The Company is also researching and developing therapeutics using its technology for the treatment of drug resistant bacteria and infectious, rare and other human diseases.

The Company has not generated any revenue from product sales to date and there can be no assurance that revenue from product sales will be achieved. Even if it does achieve revenue from product sales, the Company is likely to continue to incur operating losses in the near term.

As of June 30, 2016, the Company had approximately $134.7 million of cash, cash equivalents and investments, consisting of $111.8 million of cash and cash equivalents, $11.4 million of short-term investments and $11.5 million of restricted cash and investments. The Company believes that its balance of cash, cash equivalents and investments as of June 30, 2016 is sufficient to fund its current operational plan for the next twelve months, though it may pursue additional cash resources through public or private financings, seek additional government funding and establish collaborations with or license its technology to other companies.

Basis of Presentation

The accompanying unaudited condensed consolidated financial statements, which have been prepared in accordance with accounting principles generally accepted in the United States of America (“U.S. GAAP”), reflect the accounts of Sarepta Therapeutics, Inc. and its wholly-owned subsidiaries. All inter-company transactions between and among its consolidated subsidiaries have been eliminated. Management has determined that the Company operates in one segment: the development of pharmaceutical products. The information included in this quarterly report on Form 10-Q should be read in conjunction with the Company’s consolidated financial statements and the accompanying notes included in the Company’s Annual Report on Form 10-K for the year ended December 31, 2015.

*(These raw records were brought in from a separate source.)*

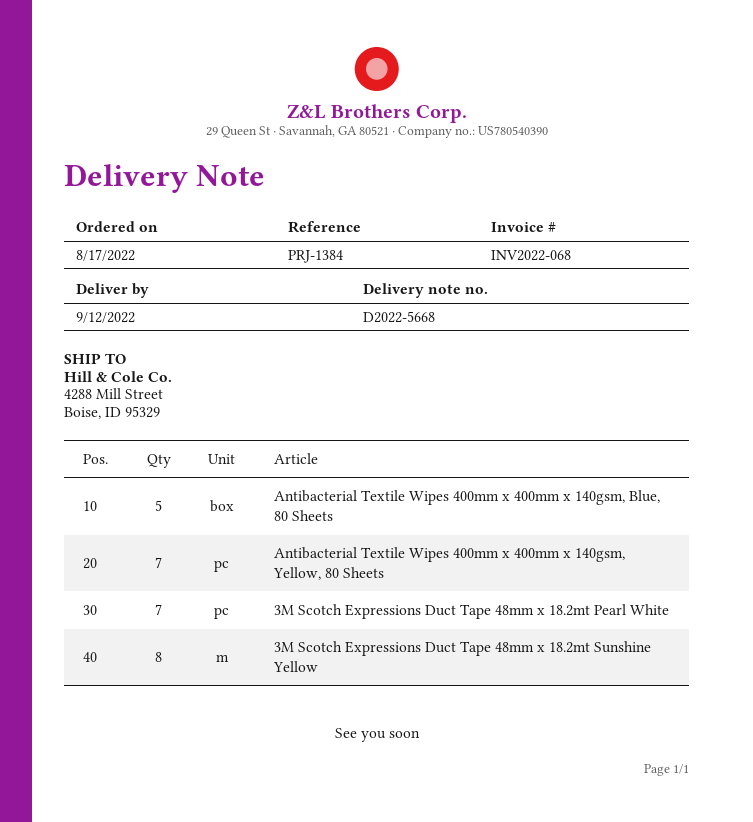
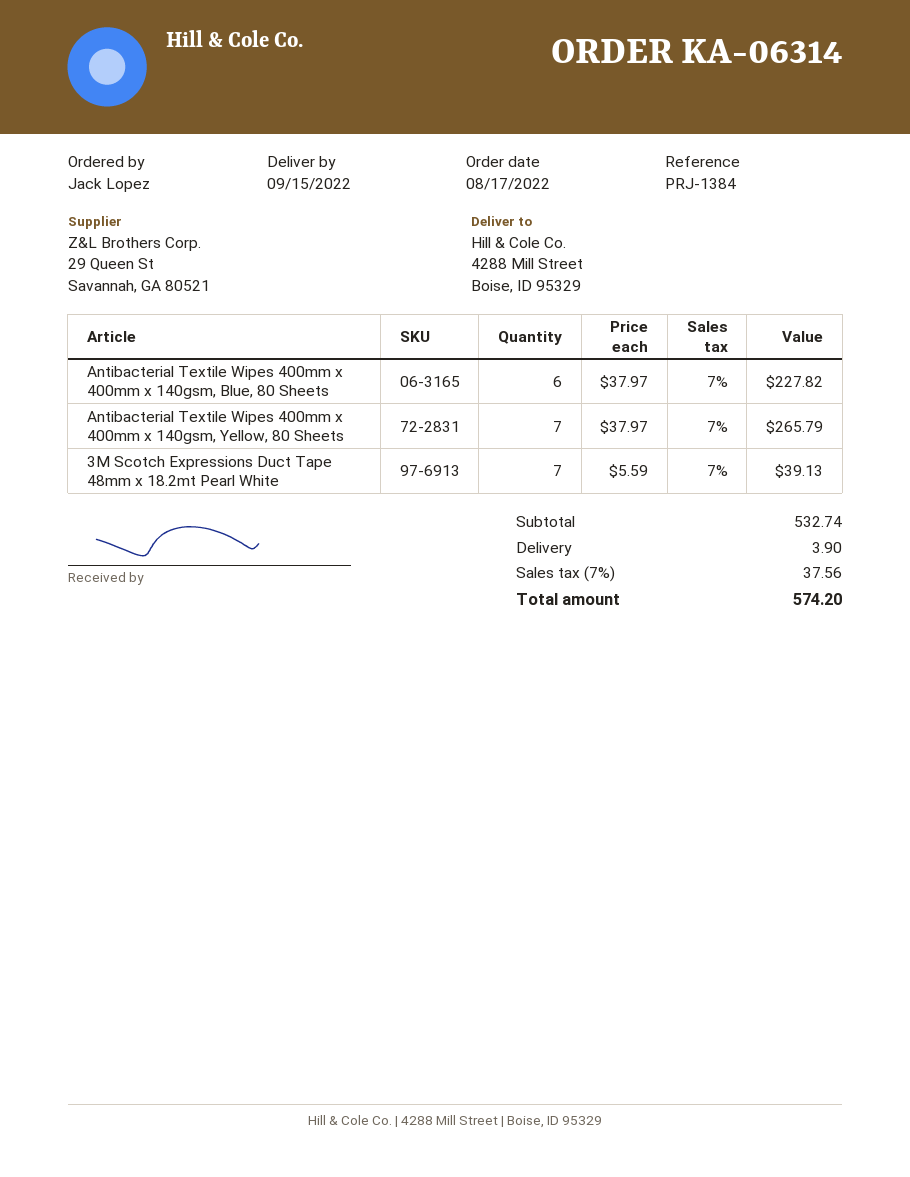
delivery date: 2022-09-12 -> 2022-09-15
Antibacterial Textile Wipes 400mm x 400mm x 140gsm, Blue, 80 Sheets: 5 -> 6
3M Scotch Expressions Duct Tape 48mm x 18.2mt Sunshine Yellow: 8 -> none

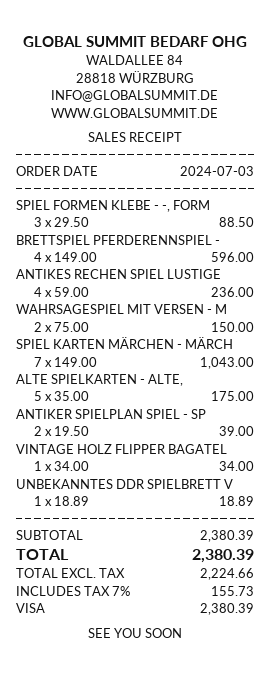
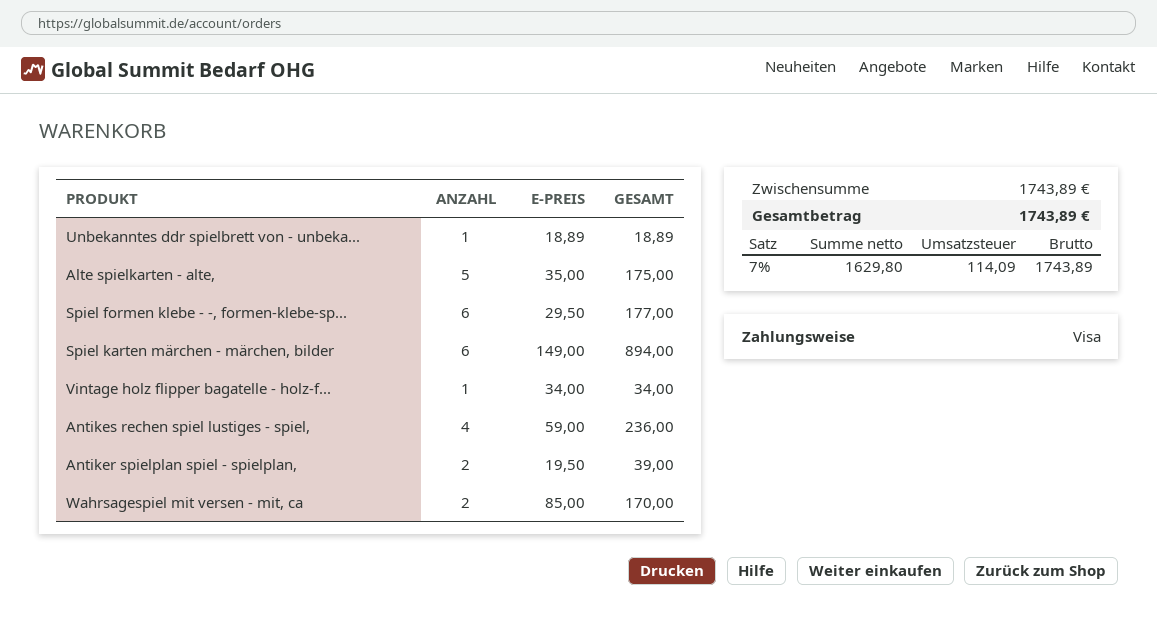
SPIEL FORMEN KLEBE - -, FORM: 3 x 29.50 = 88.50 -> 6 x 29.50 = 177.00
BRETTSPIEL PFERDERENNSPIEL -: 4 x 149.00 = 596.00 -> none
WAHRSAGESPIEL MIT VERSEN - M: 2 x 75.00 = 150.00 -> 2 x 85.00 = 170.00
SPIEL KARTEN MÄRCHEN - MÄRCH: 7 x 149.00 = 1043.00 -> 6 x 149.00 = 894.00
subtotal: 2380.39 -> 1743.89
net: 2224.66 -> 1629.80
tax: 7% = 155.73 -> 7% = 114.09
total: 2380.39 -> 1743.89

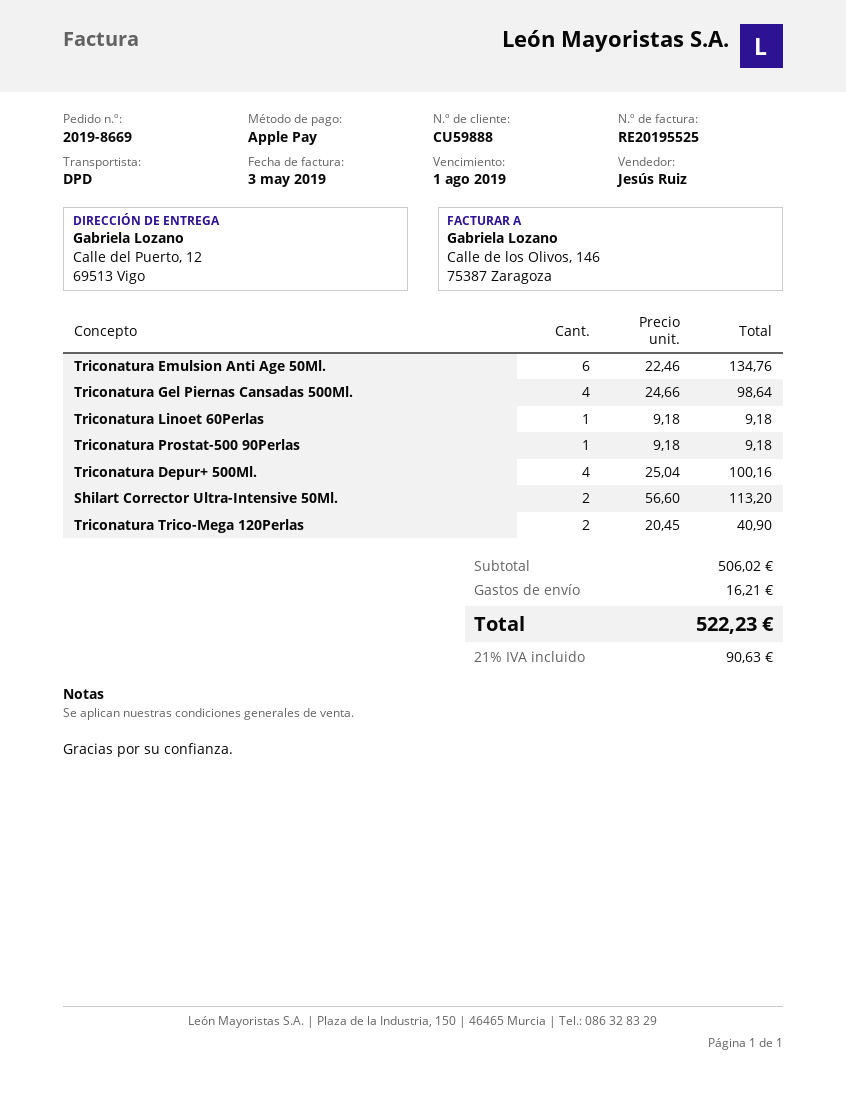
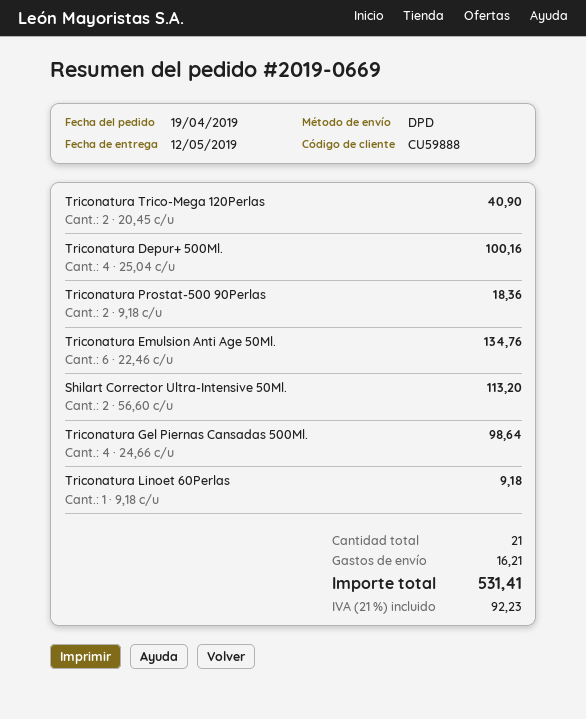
order number: 2019-8669 -> 2019-0669
Triconatura Prostat-500 90Perlas: 1 x 9.18 = 9.18 -> 2 x 9.18 = 18.36
tax: 21% = 90.63 -> 21% = 92.23
total: 522.23 -> 531.41

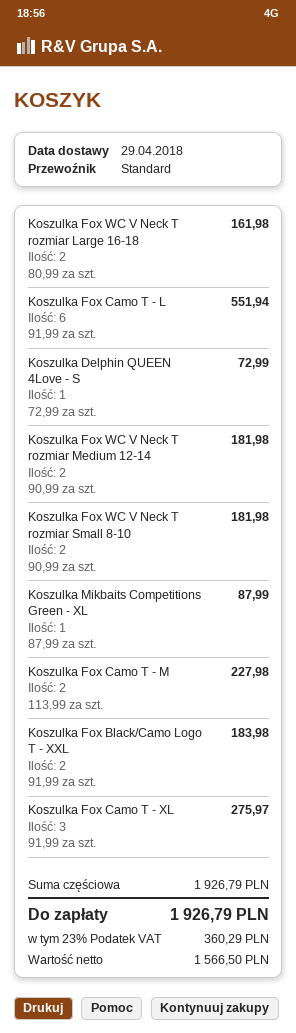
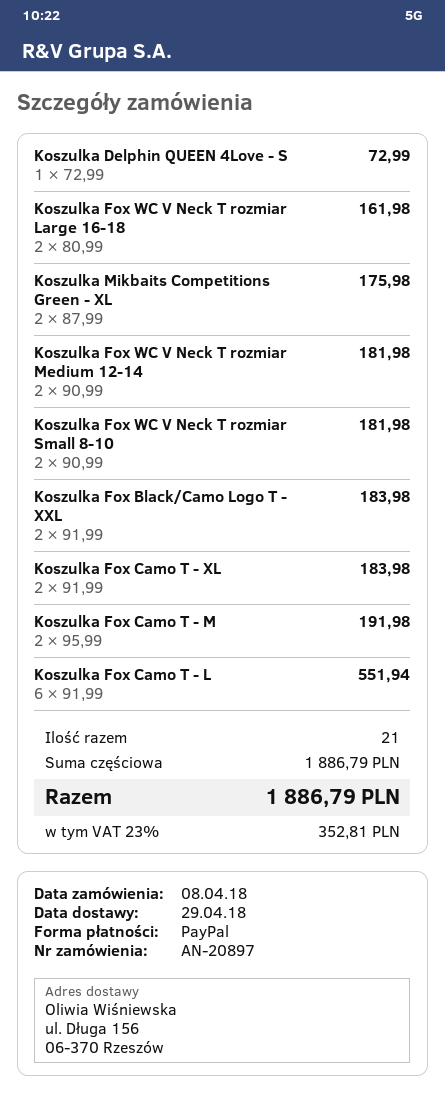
Koszulka Mikbaits Competitions Green - XL: 1 x 87.99 = 87.99 -> 2 x 87.99 = 175.98
Koszulka Fox Camo T - M: 2 x 113.99 = 227.98 -> 2 x 95.99 = 191.98
Koszulka Fox Camo T - XL: 3 x 91.99 = 275.97 -> 2 x 91.99 = 183.98
subtotal: 1926.79 -> 1886.79
tax: 23% = 360.29 -> 23% = 352.81
total: 1926.79 -> 1886.79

Estimates and Uncertainties

The preparation of the unaudited condensed consolidated financial statements in conformity with U.S. GAAP requires management to make estimates and assumptions that affect the reported amounts of assets, liabilities, equity, revenue, expenses and the disclosure of contingent assets and liabilities. Actual results could differ from those estimates. Significant items subject to such estimates and assumptions include the valuation of stock-based awards, research and development expenses and income taxes.